What you have to do
Your task is to copy every line of the entries that contains "DCMN".

(Data extracted from a collection)
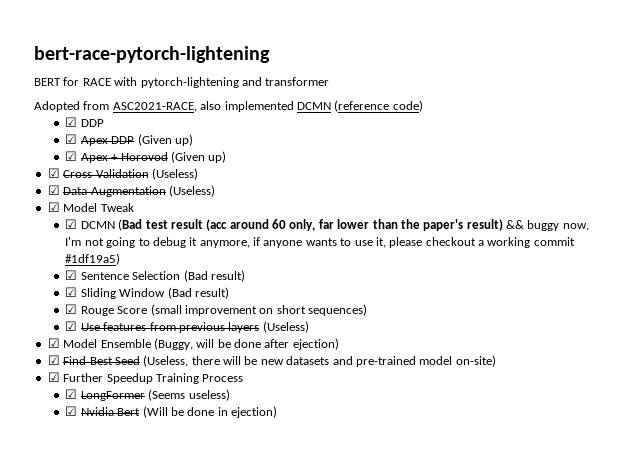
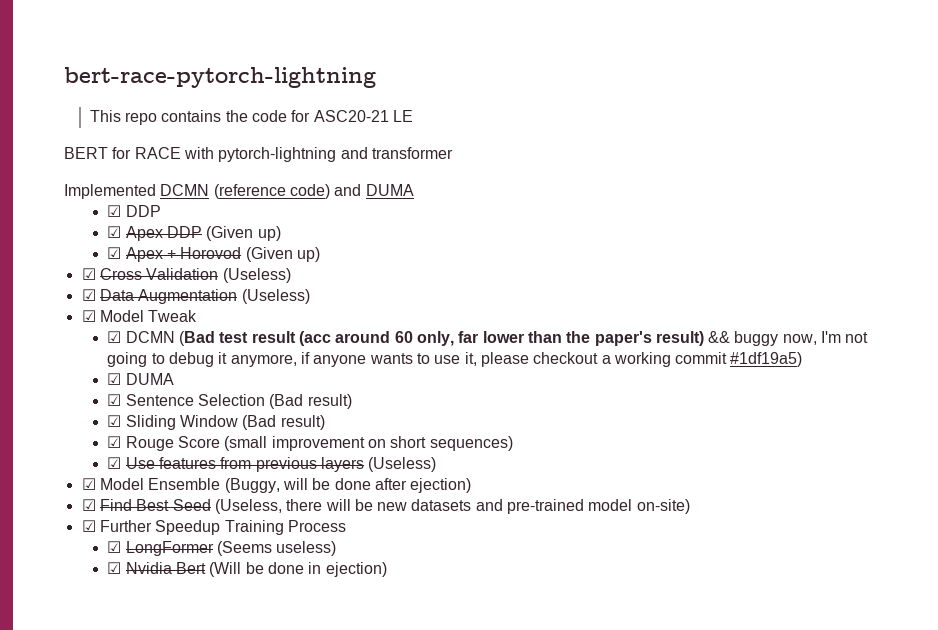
- bert-race-pytorch-lightening
+ bert-race-pytorch-lightning
+ This repo contains the code for ASC20-21 LE
- BERT for RACE with pytorch-lightening and transformer
+ BERT for RACE with pytorch-lightning and transformer
- Adopted from ASC2021-RACE, also implemented DCMN (reference code)
+ Implemented DCMN (reference code) and DUMA
+ ☑ DUMA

Response to the exercise
- Adopted from ASC2021-RACE, also implemented DCMN (reference code)
+ Implemented DCMN (reference code) and DUMA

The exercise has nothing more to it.